INFORMATION:
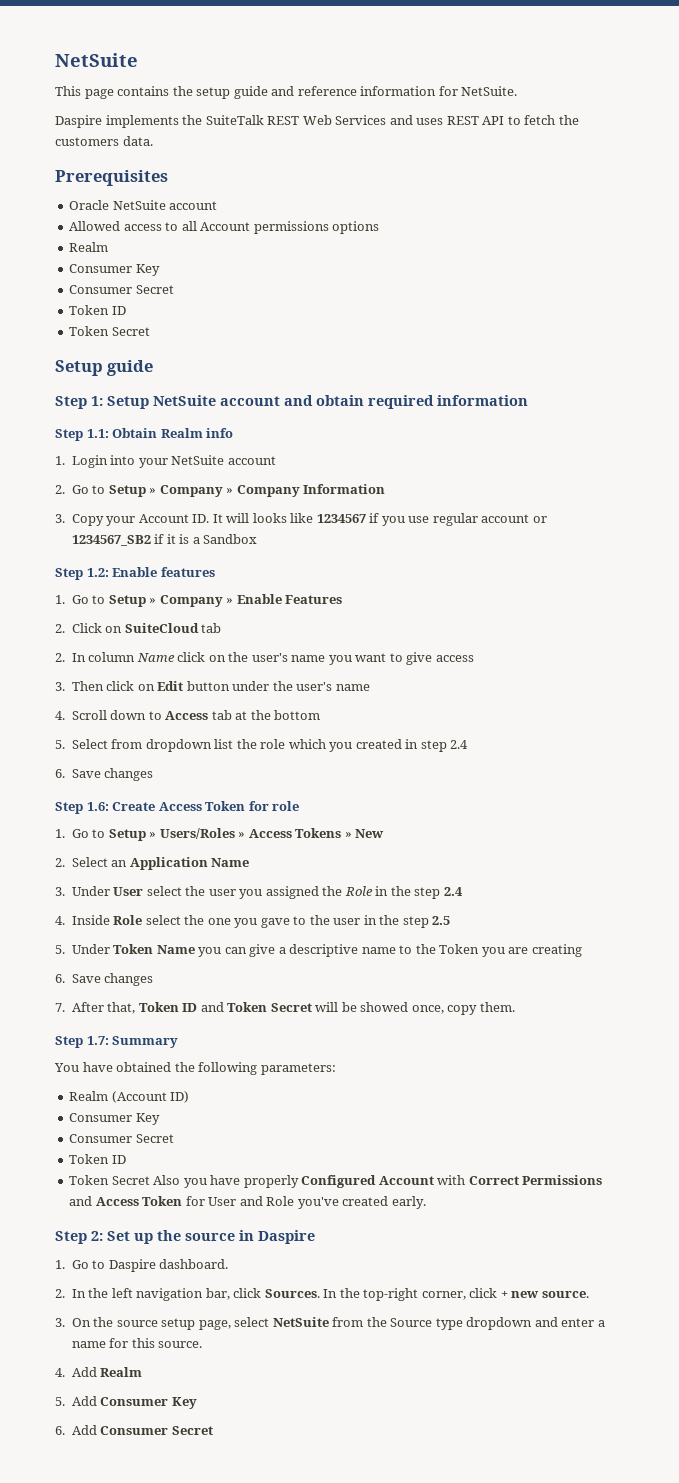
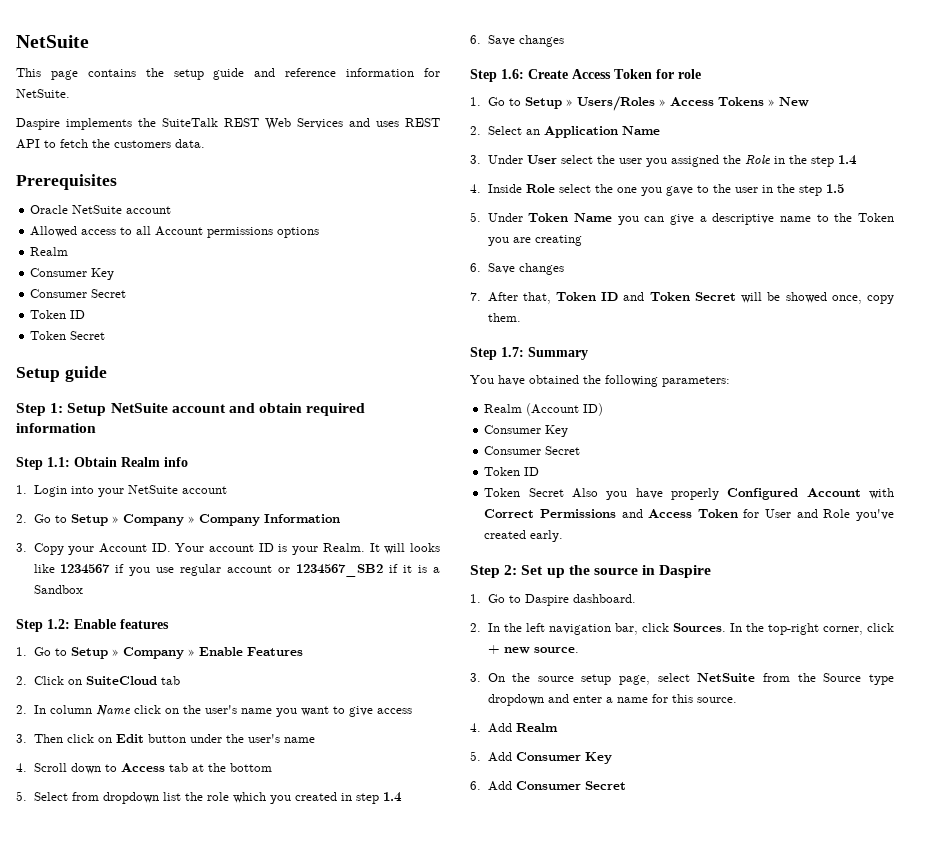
- 3. Copy your Account ID. It will looks like 1234567 if you use regular account or 1234567_SB2 if it is a Sandbox
+ 3. Copy your Account ID. Your account ID is your Realm. It will looks like 1234567 if you use regular account or 1234567_SB2 if it is a Sandbox
- 5. Select from dropdown list the role which you created in step 2.4
+ 5. Select from dropdown list the role which you created in step 1.4
- 3. Under User select the user you assigned the Role in the step 2.4
+ 3. Under User select the user you assigned the Role in the step 1.4
- 4. Inside Role select the one you gave to the user in the step 2.5
+ 4. Inside Role select the one you gave to the user in the step 1.5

EXERCISE AIM:
Give back the entries verbatim but drop every picture.

RESPONSE BOX:
- 3. Copy your Account ID. It will looks like 1234567 if you use regular account or 1234567_SB2 if it is a Sandbox
+ 3. Copy your Account ID. Your account ID is your Realm. It will looks like 1234567 if you use regular account or 1234567_SB2 if it is a Sandbox
- 5. Select from dropdown list the role which you created in step 2.4
+ 5. Select from dropdown list the role which you created in step 1.4
- 3. Under User select the user you assigned the Role in the step 2.4
+ 3. Under User select the user you assigned the Role in the step 1.4
- 4. Inside Role select the one you gave to the user in the step 2.5
+ 4. Inside Role select the one you gave to the user in the step 1.5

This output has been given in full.